How to implement the change

Effectively implementing success assurance is, as stated, not an overnight effort – but in some instances a cultural change within the company. Do not try to eat the elephant all at once – but split the endeavour in a series of steps based on what will bring added value to the company most effectively. Two approaches can be applied, even in parallel.

Process approach, where the focus is on already existing decision processes like resource allocation, investment, project portfolio management or the like.

Have the emerging SA specialist attend and analyse the processes and the material upon which decisions are currently being made. The analysis may be based on “how can we ensure these decisions are successful” and reveal which uncertainties are predominately affecting performance and what can we do about these to increase the success rate. I recently learned about one industry were more than half of all projects were more than 10% over time/over budget an obvious platform for improvements. With one such process “under the belt” look for the next, and the next and…

Peter Drucker once stated that “Culture eats strategy for breakfast” – in this context, I believe culture sees compliance as a light snack

Leader approach, where the focus is on decisions being made by a specific leader like the head of Engineering, Purchasing, R&D or the like. To initiate a positive spiral, start with a manager with considerable decisions to make, and who is prone to accept that there may be better ways to make decisions.

Have the SA specialist liaise with, and support, the leader, and make any and all analyses needed to provide a stronger and more fact-based decision material for the decision, and include whatever additional actions may be prudent to embed in the project/decision to increase the success rate of this. With a good result (hopefully), the leader will be likely to wish to continue using this collaborative approach, and may also advocate this to his/hers (leader) colleagues.

Both of the above can be enforced by defined compliance criteria – however, I believe a lot more in the voluntary buy-in to an approach, leaders have seen being valuable, than monitored compliance with less buy-in. I have never met a manager/executive who wholeheartedly support and comply with a rule he/she does not believe in.

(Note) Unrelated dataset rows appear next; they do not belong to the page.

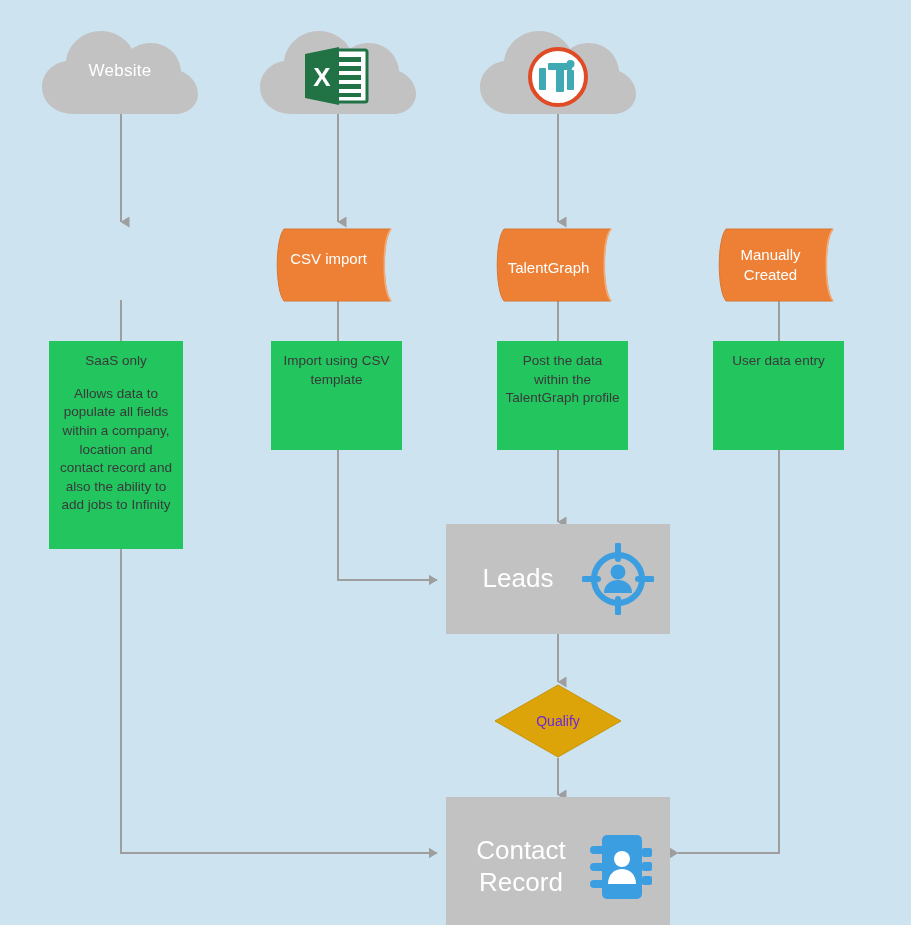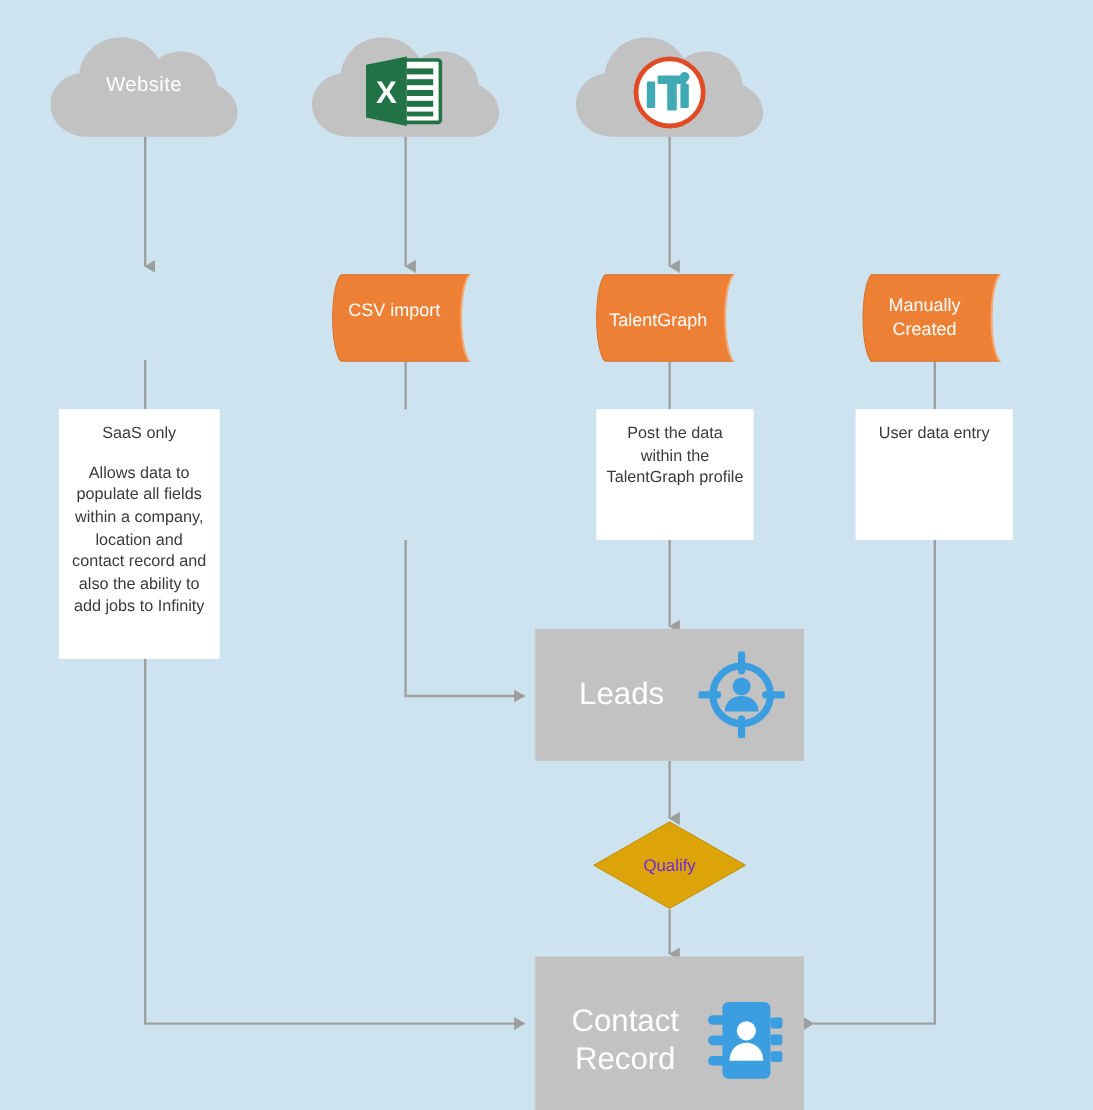--- a/index.html
+++ b/index.html
@@ -59,7 +59,7 @@
   }
   
   .note {
-    background: #ffffff;
+    background: #22c55e;
     color: #3a3a3a;
     font-size: 13.5px;
     line-height: 1.38;

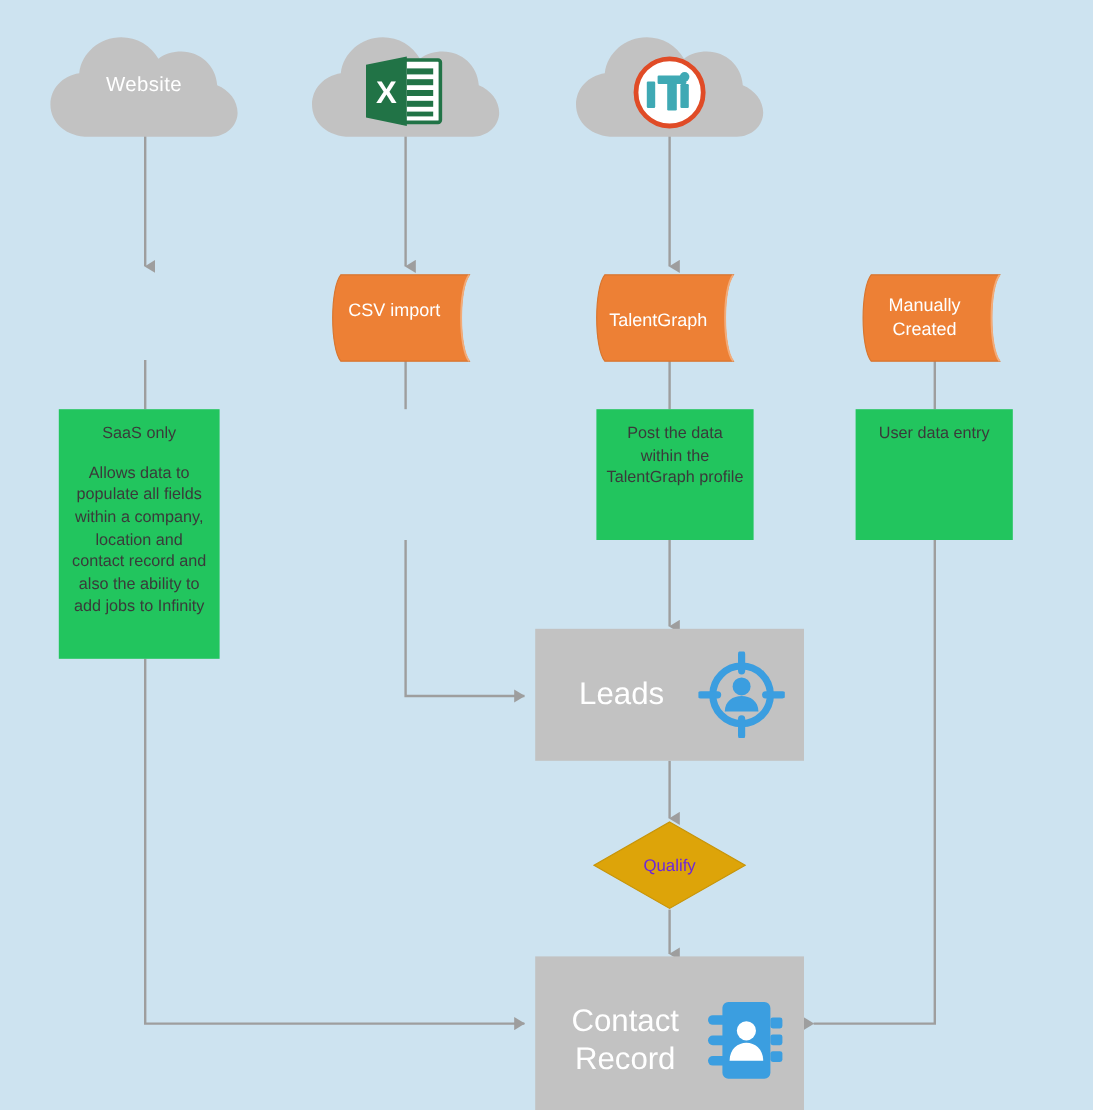--- a/index.html
+++ b/index.html
@@ -229,6 +229,9 @@
     <div>Allows data to populate all fields within a company, location and contact record and also the ability to add jobs to Infinity</div>
   </div>
 
+  <div class="node note" style="left:271px; top:341px; width:131px; height:109px;">
+    <div>Import using CSV template</div>
+  </div>
 
   <div class="node note" style="left:497px; top:341px; width:131px; height:109px;">
     <div>Post the data within the TalentGraph profile</div>

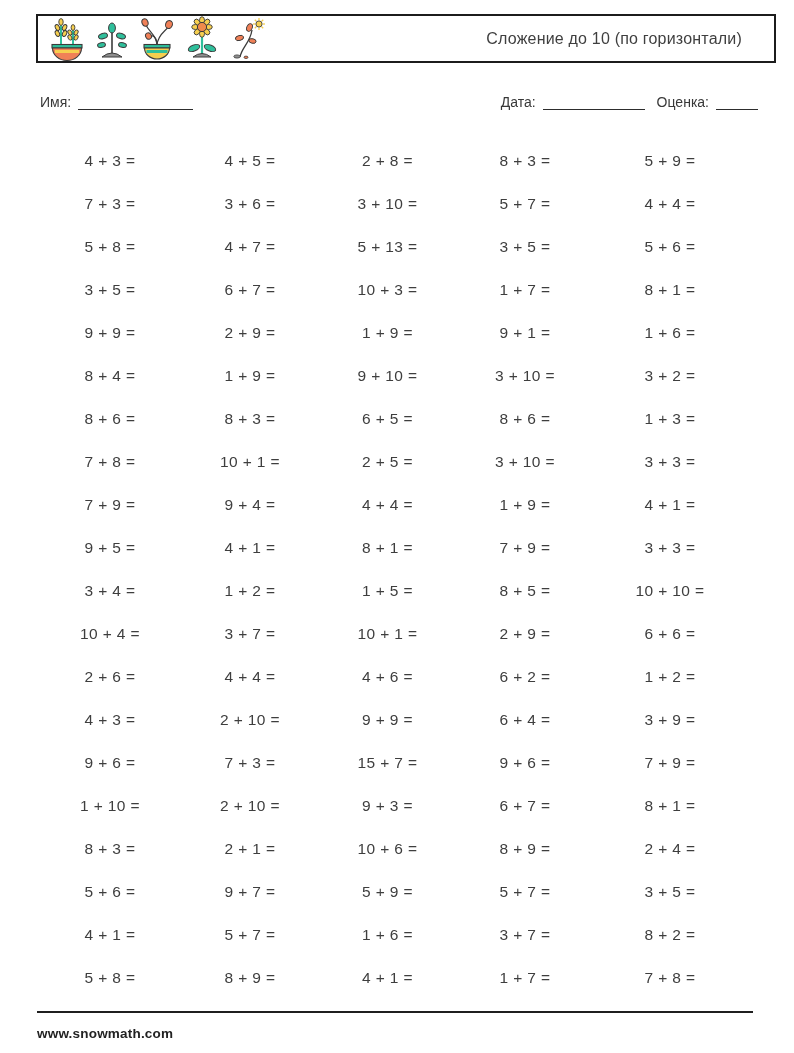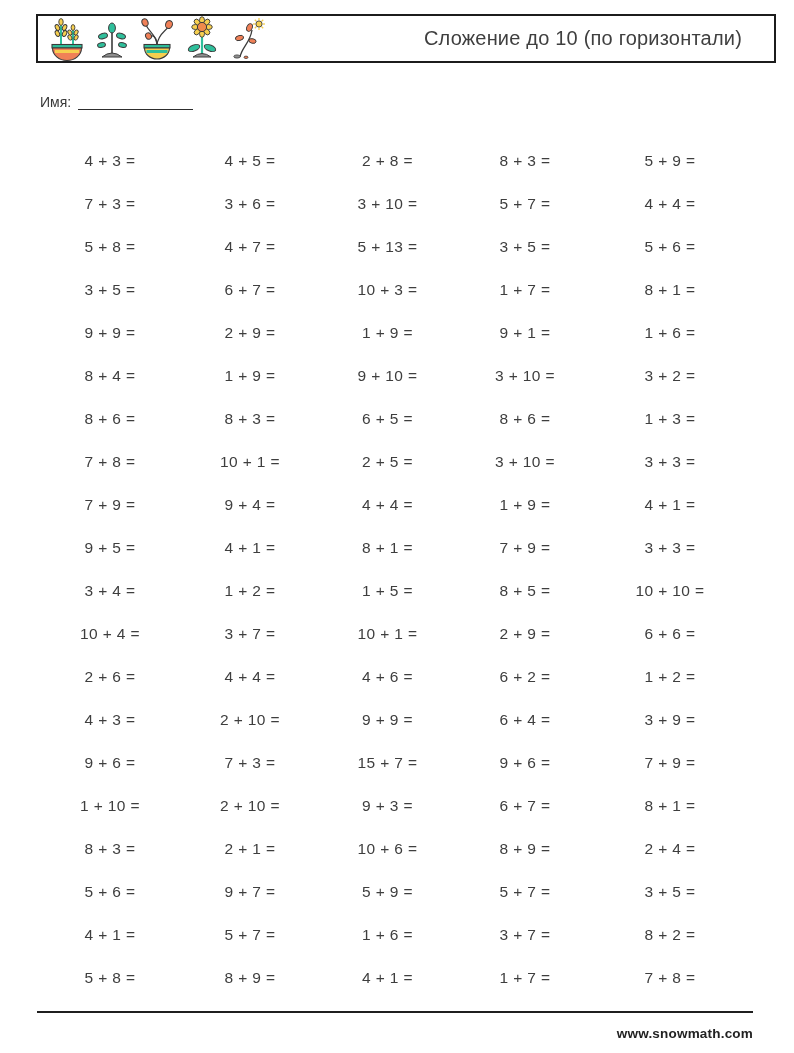--- a/index.html
+++ b/index.html
@@ -16,7 +16,7 @@
   }
   .icon-strip{display:flex;align-items:flex-end;gap:3px;height:46px;}
   .plant-icon{width:42px;height:46px;display:block;}
-  .sheet-title{font-size:20px;color:#3f3f3f;letter-spacing:.2px;white-space:nowrap;}
+  .sheet-title{font-size:16px;color:#3f3f3f;letter-spacing:.2px;white-space:nowrap;}
   
   .fields-row{
     position:absolute;left:40px;right:36px;top:94px;

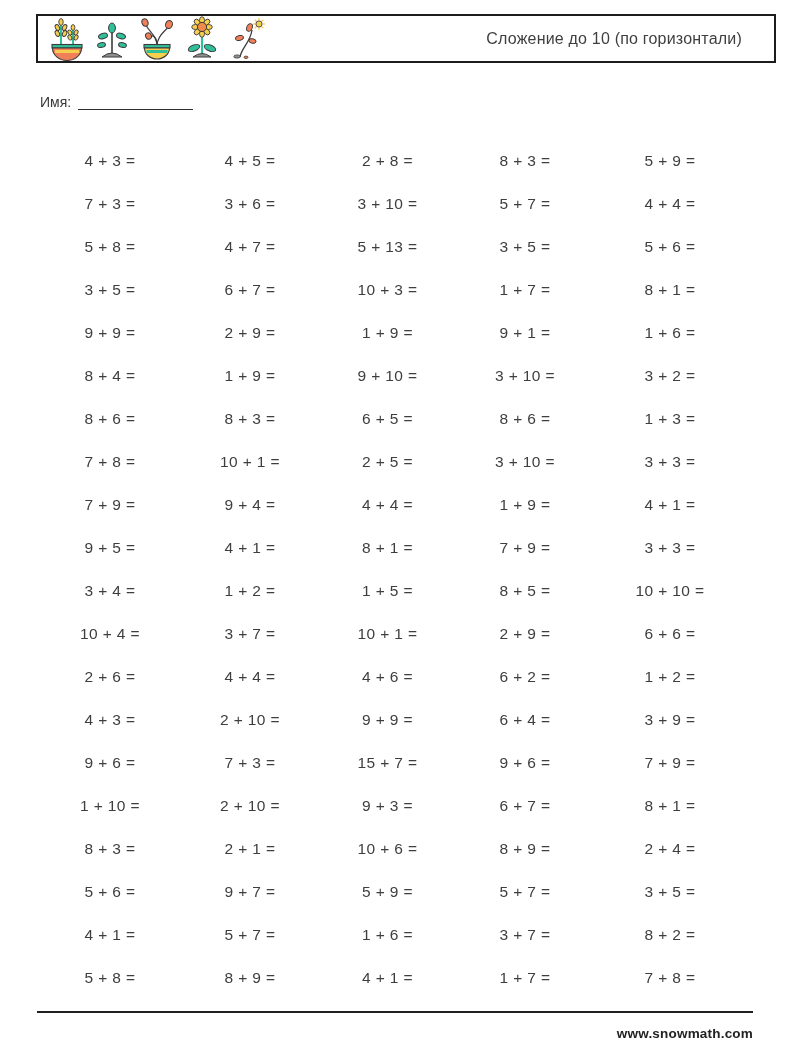--- a/index.html
+++ b/index.html
@@ -156,6 +156,12 @@
     <div class="field-group">
       <span>Имя:</span>
       <span class="blank name"></span>
+    </div>
+    <div class="field-group right">
+      <span>Дата:</span>
+      <span class="blank date"></span>
+      <span>Оценка:</span>
+      <span class="blank grade"></span>
     </div>
   </div>
 

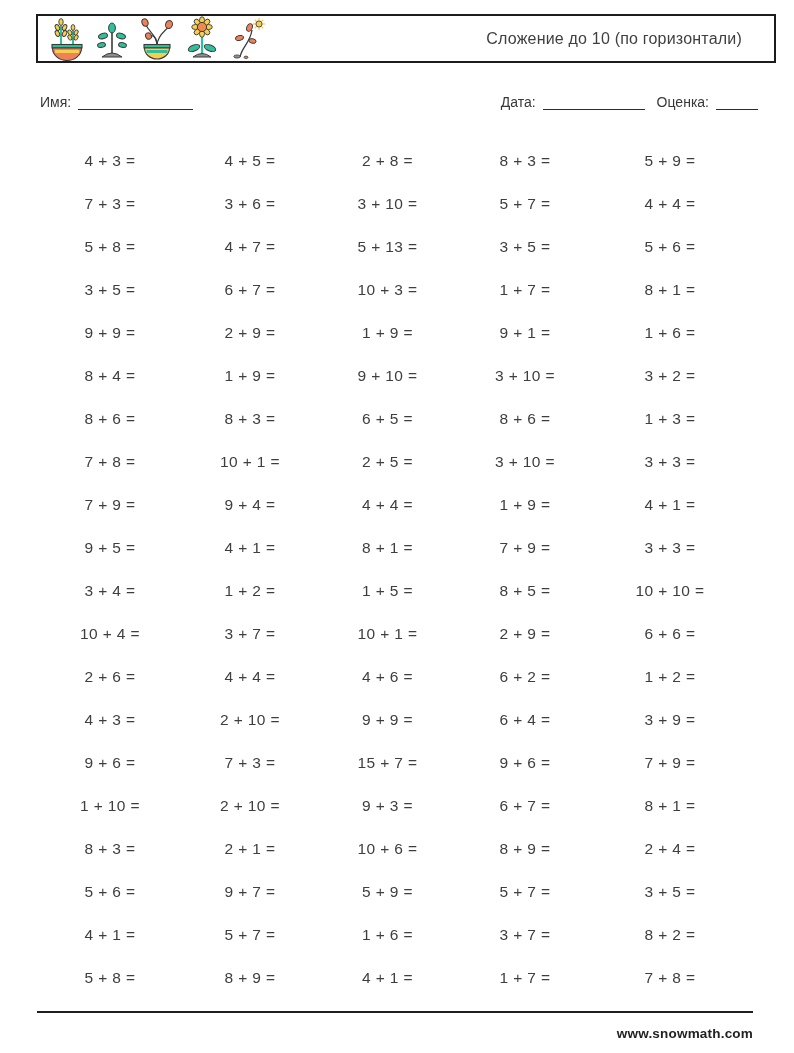--- a/index.html
+++ b/index.html
@@ -46,7 +46,7 @@
     border-top:2px solid #1f1f1f;
   }
   .footer-text{
-    position:absolute;left:37px;top:1026px;width:716px;text-align:right;
+    position:absolute;left:37px;top:1026px;width:716px;text-align:left;
     font-size:13.5px;font-weight:bold;color:#222;letter-spacing:.2px;
   }
 </style>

Peter Drucker once stated that “Culture eats strategy for breakfast” – in this context, I believe culture sees compliance as a light snack. Without honest buy-in – no real change.

Closing

Changing the description, approach and perception of (the negative) risk management to (the positive) success assurance is by no means a quick fix. However, given the potential value it may bring, it will be worthwhile doing. Companies as most organisations are facing constant competition – both from incumbents and from other companies who leverage their technology by disrupting or entering “your” industry and change the “name of the game”.

Hence, those who make this change from risk management to intelligent risk taking and success assurance first and most effectively will have a competitive advantage over the laggards.

Today’s business environment is not for the traditionalist who hold on to what has “always worked” – and remember that the world will not in foreseeable future change as slowly as it has done. Risk management becomes a matter of intelligent risk taking leveraging effective processes and decision tools.